The second problem is that Luskin and others consistently use the terms “Darwinist” and “evolutionist” in their writings and, by doing so, fail to make the same distinctions that he claims are not being made about the use of the word “creationist” (see here, here, here, and here). What he and other writers of the Discovery Institute and Young Earth Creation groups mean when they use these terms is those individuals who are philosophical naturalists, but they do not make this distinction. There are many evolutionists who are also Bible-believing Christians.

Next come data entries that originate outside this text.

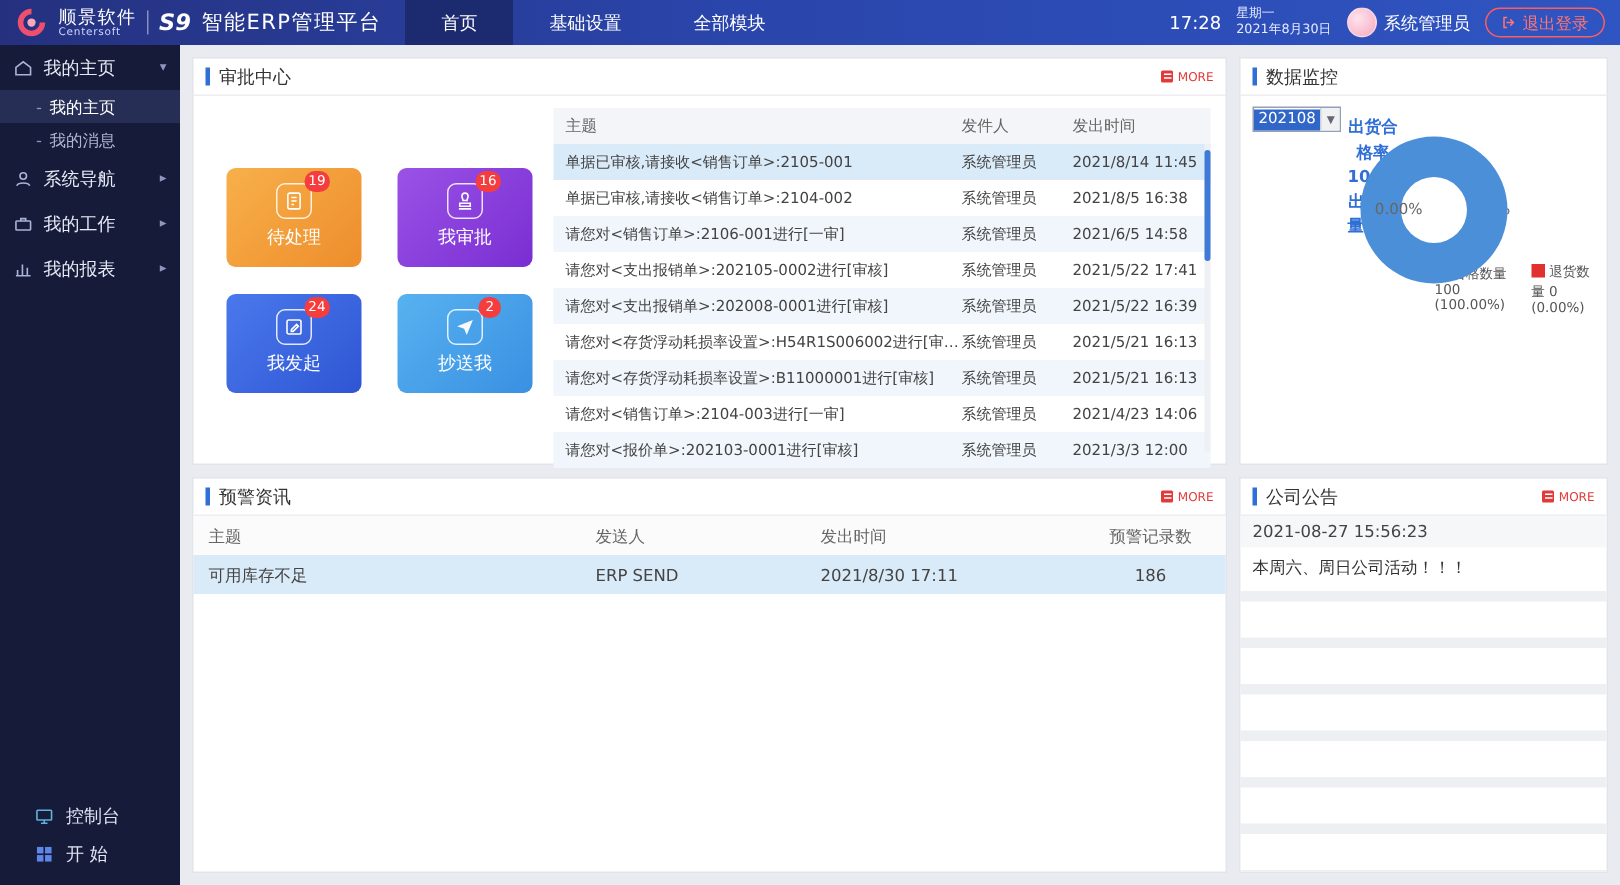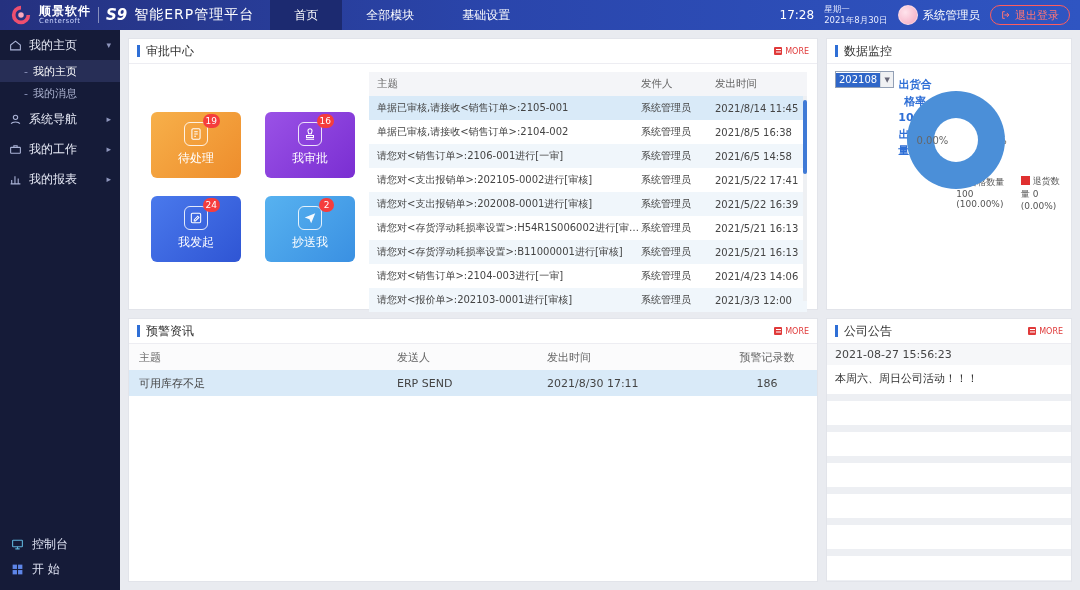--- a/index.html
+++ b/index.html
@@ -5,21 +5,21 @@
   * {box-sizing:border-box; margin:0; padding:0;}
   html,body {background:#dfe2e8;}
   body {font-family:"DejaVu Sans","Liberation Sans",sans-serif;}
   .app {position:relative; width:1080px; height:590px; background:#e9ebf0; overflow:hidden;}
 
   
   .topbar{position:absolute;top:0;left:0;right:0;height:30px;display:flex;align-items:center;
     background:linear-gradient(90deg,#25317f 0%,#2a45ab 45%,#2f55c2 100%);color:#fff;z-index:5;}
   .logo{display:flex;align-items:center;gap:7px;padding:0 10px;min-width:252px;}
   .brandtxt{line-height:1.05;}
-  .brandtxt .b1{font-size:12px;font-weight:bold;letter-spacing:1px;}
+  .brandtxt .b1{font-size:12px;font-weight:normal;letter-spacing:1px;}
   .brandtxt .b2{font-size:7px;color:#ccd6ff;letter-spacing:.5px;}
   .vline{width:1px;height:16px;background:rgba(255,255,255,.45);}
   .s9{font-size:15px;font-weight:bold;font-style:italic;}
   .apptitle{font-size:14px;letter-spacing:1px;}
   .topnav{display:flex;height:30px;margin-left:6px;}
   .nav-item{padding:0 24px;line-height:30px;font-size:12px;cursor:pointer;}
   .nav-item.active{background:#1c2a70;}
   .topright{margin-left:auto;display:flex;align-items:center;gap:10px;padding-right:10px;}
   .clock{font-size:12px;}
   .datebox{font-size:8.5px;line-height:1.35;color:#e8ecff;}
@@ -28,21 +28,21 @@
   .logout{display:flex;align-items:center;gap:4px;border:1px solid #ff5d5d;color:#ff7575;background:transparent;border-radius:12px;height:20px;padding:0 10px;font-size:11px;cursor:pointer;}
 
   
   .sidebar{position:absolute;top:30px;bottom:0;left:0;width:120px;background:#151b38;}
   .sgroup{display:flex;align-items:center;gap:7px;height:30px;padding:0 9px;font-size:12px;color:#e7eaf6;cursor:pointer;}
   .sgroup .chev{margin-left:auto;font-size:9px;color:#8e96bd;}
   .ssub{display:flex;align-items:center;height:22px;padding-left:24px;font-size:11px;color:#aeb5d2;cursor:pointer;}
   .ssub::before{content:"-";margin-right:5px;color:#8e96bd;}
   .ssub.active{background:#272e56;color:#fff;}
   .sbottom{position:absolute;bottom:8px;left:0;right:0;}
-  .sbrow{display:flex;align-items:center;gap:8px;padding:4px 11px;font-size:12px;color:#dfe3f3;cursor:pointer;}
+  .sbrow{display:flex;align-items:center;gap:8px;padding:4px 11px;font-size:12px;color:#dfe3f3;cursor:pointer;margin-left:12px;}
 
   
   .content{position:absolute;top:30px;left:120px;right:0;bottom:0;padding:8px;display:flex;gap:8px;}
   .leftcol{flex:1;display:flex;flex-direction:column;gap:8px;min-width:0;}
   .rightcol{width:246px;flex:none;display:flex;flex-direction:column;gap:8px;}
   .panel{background:#fff;border:1px solid #e2e4ea;display:flex;flex-direction:column;min-height:0;}
   .p-approval{height:272px;flex:none;}
   .p-warning{flex:1;}
   .p-monitor{height:272px;flex:none;}
   .p-announce{flex:1;}
@@ -121,22 +121,22 @@
       <div class="brandtxt">
         <div class="b1">顺景软件</div>
         <div class="b2">Centersoft</div>
       </div>
       <div class="vline"></div>
       <div class="s9">S9</div>
       <div class="apptitle">智能ERP管理平台</div>
     </div>
     <nav class="topnav">
       <div class="nav-item active">首页</div>
+      <div class="nav-item">基础设置</div>
       <div class="nav-item">全部模块</div>
-      <div class="nav-item">基础设置</div>
     </nav>
     <div class="topright">
       <span class="clock">17:28</span>
       <div class="datebox">
         <div>星期一</div>
         <div>2021年8月30日</div>
       </div>
       <div class="userbox">
         <span class="avatar"></span>
         <span>系统管理员</span>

That is not a very useful distinction when you are trying to denigrate evolution, however.
Also, in his defense of the idea that ID is not creationism, Mr. Luskin never addresses the “smoking gun” problem of the “cdesign proponentsists.” which clearly linked the terms “creationists” and “design proponents.”
She rants about the "Wedge document" even though its actual text is far more benign than she realizes, ignoring the fact that leading evolutionists have expressed their own motivations in the debate over ID and evolution.Luskin fails to mention the fact that there are serious objections to the way in which Discovery Fellows like Michael Behe define science (his definition of science would accept astrology) or the fact that Phillip Johnson wants to abandon the entire scientific enterprise or that the ID movement is, in William Dembski's words, "just the Logos of John's Gospel restated in the idiom of information theory."1 While I also accept the word of God, the Bible is not a scientific textbook, nor was it meant to be. The text of the Wedge Document is not benign with regard to dismantling the scientific enterprise.
He finishes up by writing:
Dr. Campbell might not realize it, but she just heartily endorsed what is perhaps the most illiberal and anti-freedom aspect of the Kitzmiller ruling. In America, Judge Jones' logic is usually immediately seen as bigoted because the fact that someone believes in God should never be taken as a reason to dismiss or ban their scientific views. (For a discussion, see here or here.)More smoke and mirrors. That is not what Judge Jones did. He said absolutely nothing about belief in God. He decided that ID was religiously-based, a conclusion that was very easy to draw based on the testimony of the defense, some of whom lied in the court room about their reasons for wanting ID taught in the schools. Furthermore, I have read the book that the defense trucked into the schools in the dead of night, Of Pandas and People. The book is awful and if this is representative of the supplementary material that the supporters of this bill want to use, then the opponents of this bill have every right to voice their opposition.
I would like to have an open mind about HB 836. It is certainly true that critical thinking is required in Any scientific endeavor. Doesn't it seem odd, though, that only evolution is being singled out? Sure seems odd to me.
1William A. Dembski, (1999) Signs of Intelligence: A Primer on the Discernment of Intelligent Design, Touchstone, July-August, 84.